Additionally, the geopolitical implication of having to disclose Scope 3 emissions is that ‘environmental arbitrage’ will become significantly more difficult as certification requirements set in – for example, the EU or US compelling companies to source products and services only from compliant firms or jurisdictions.
This may yet – in the early stages at least – be met with political opposition. It could easily be perceived as a trade barrier between advanced economies and developing nations, which have to date benefited from having relatively lax environmental standards.
For example, despite reaping enormous profits from digital disruption, the US opposition to digital taxes on US technology giants, which have often paid very little tax in European nations, shows that the political path to a global standard for accounting, reporting and certifying environmental costs may not be smooth. There appears to be an increasing probability of a further fragmentation of global supply chains, separate to the US’s relatively recent strategic moves to ensure security of supply of key products and materials.
Looking to diversify away from China when it comes to supply chains has been something of a focus in the West recently. In March, President Joe Biden signed an executive order intending to scrutinise US supply chains – framed by some as a move to diversify away from a reliance on China. Earlier this year, the EU also looked to source key materials for solar panels elsewhere, although the concerns in this case were social rather than environmental in nature.
Companies may wish to familiarise themselves with these initiatives, identifying potential ways to find alternatives to China. Some have already started this process, with the previous trade war between Washington and Beijing leading to a slew of technology firms – Microsoft, Google and Amazon among them – seeking new pastures.
However, completely eradicating China from supply chains is no small task. Previous estimates have put the cost of such a move as high as $1tn.
China has significant dominance in supplying many critical materials. A useful good case study here is rare earth metals, which are critical in the manufacture of many sustainable technologies. While attempts have been made to loosen Beijing’s grip on the world’s supply, it’s hard to cut China out of the supply chain completely. The country accounts for the vast majority of processing capacity for these metals. Even minerals dug out the ground in the US or Australia are likely to find their way back there.
Beijing knows this and is not waiting passively for its dominance to be wrestled away.
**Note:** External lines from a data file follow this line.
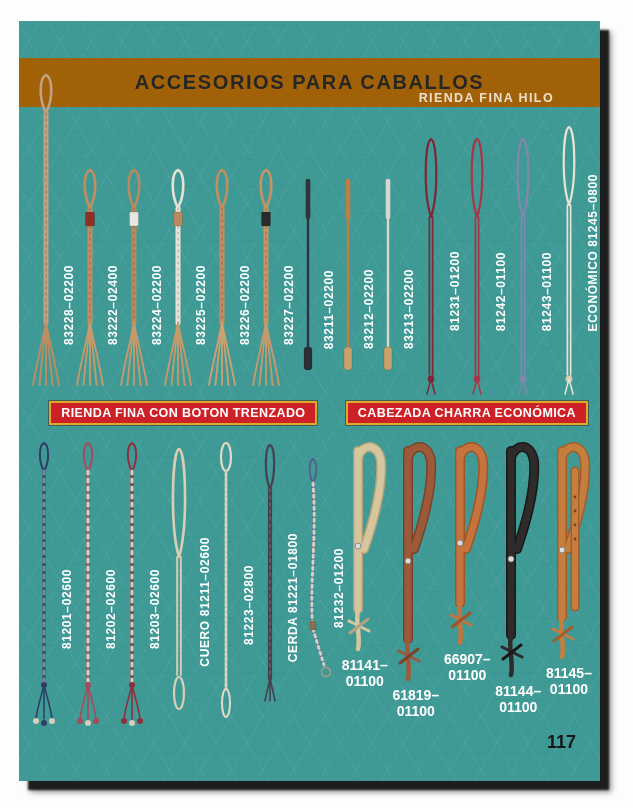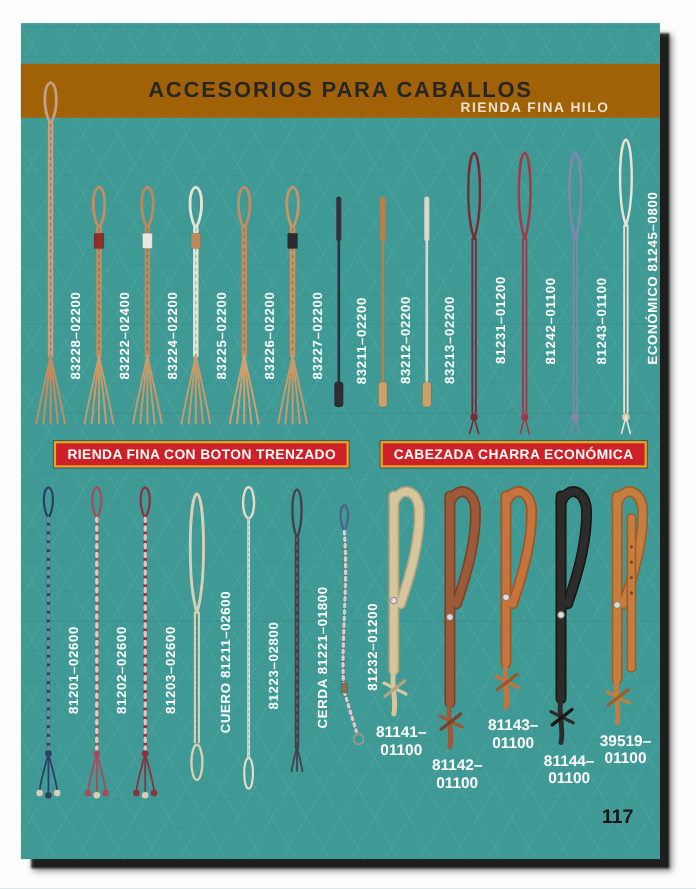--- a/index.html
+++ b/index.html
@@ -372,7 +372,7 @@
               <path d="M 26 176 L 8 190" fill="none" stroke="#9c5628" stroke-width="3" stroke-linecap="round"></path>
             </svg>
             <div class="hcode">
-              <div>81143–</div>
+              <div>66907–</div>
               <div>01100</div>
             </div>
           </div>

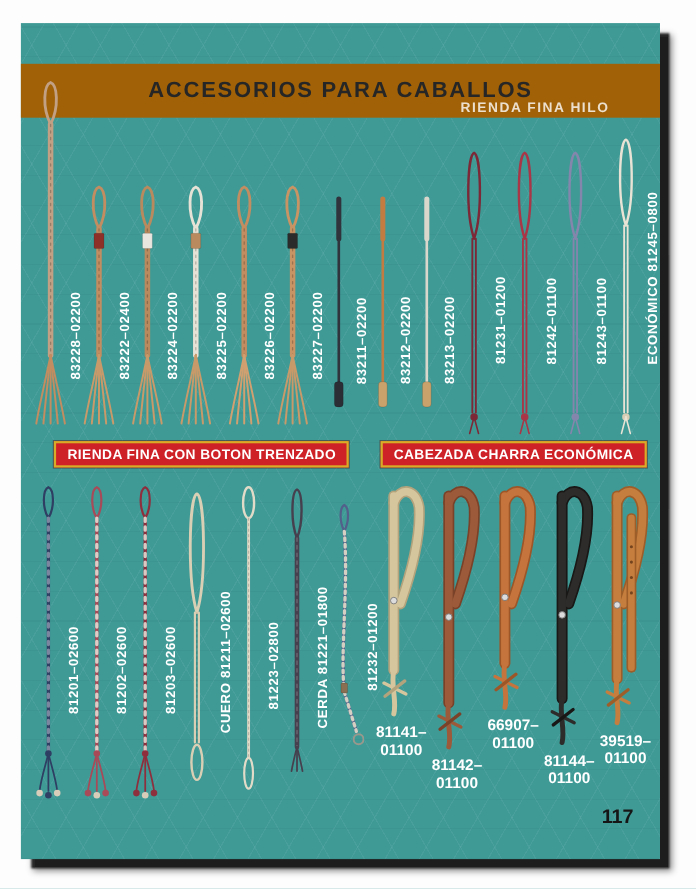--- a/index.html
+++ b/index.html
@@ -410,7 +410,7 @@
               <path d="M 26 190 L 8 204" fill="none" stroke="#9e5e2a" stroke-width="3" stroke-linecap="round"></path>
             </svg>
             <div class="hcode">
-              <div>39519–</div>
+              <div>81145–</div>
               <div>01100</div>
             </div>
           </div>

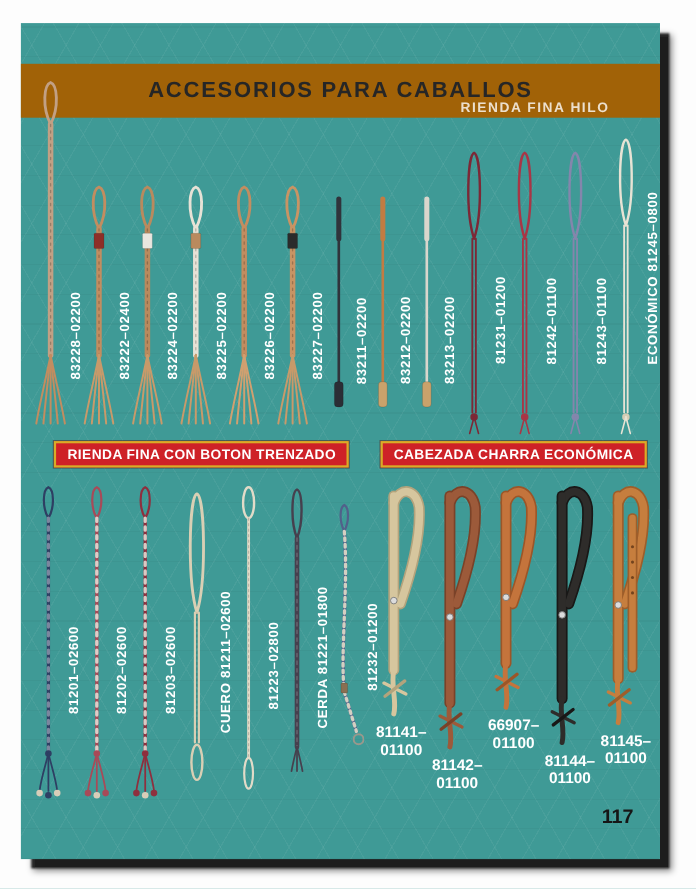--- a/index.html
+++ b/index.html
@@ -356,7 +356,7 @@
               <path d="M 26 212 L 8 226" fill="none" stroke="#7a4228" stroke-width="3" stroke-linecap="round"></path>
             </svg>
             <div class="hcode">
-              <div>81142–</div>
+              <div>61819–</div>
               <div>01100</div>
             </div>
           </div>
In September, reports suggested that China was in the process of consolidating its rare earth metal companies into two giant organisations, allowing them to dictate global pricing.
Additionally, it’s worth noting that many of the alternatives to China are also problematic from a carbon emissions viewpoint. Vietnam, for example, which has been sought out by suppliers to the likes of Apple and Dell, noted last year that it expects its emissions to deteriorate up until at least 2030. The country has said it will aim for net zero as soon as possible but has yet to officially adopt a target for this milestone.
With COP26 just days away, we are hoping, at a minimum, to see clear developments on climate pledges. This will help companies gain clarity on how they should be considering their supply chains – from both a geographical level and in terms of their own individual climate pledges. We anticipate that reporting Scope 3 emission alone will drive change, so perhaps now is the time for a reassessment of supply lines.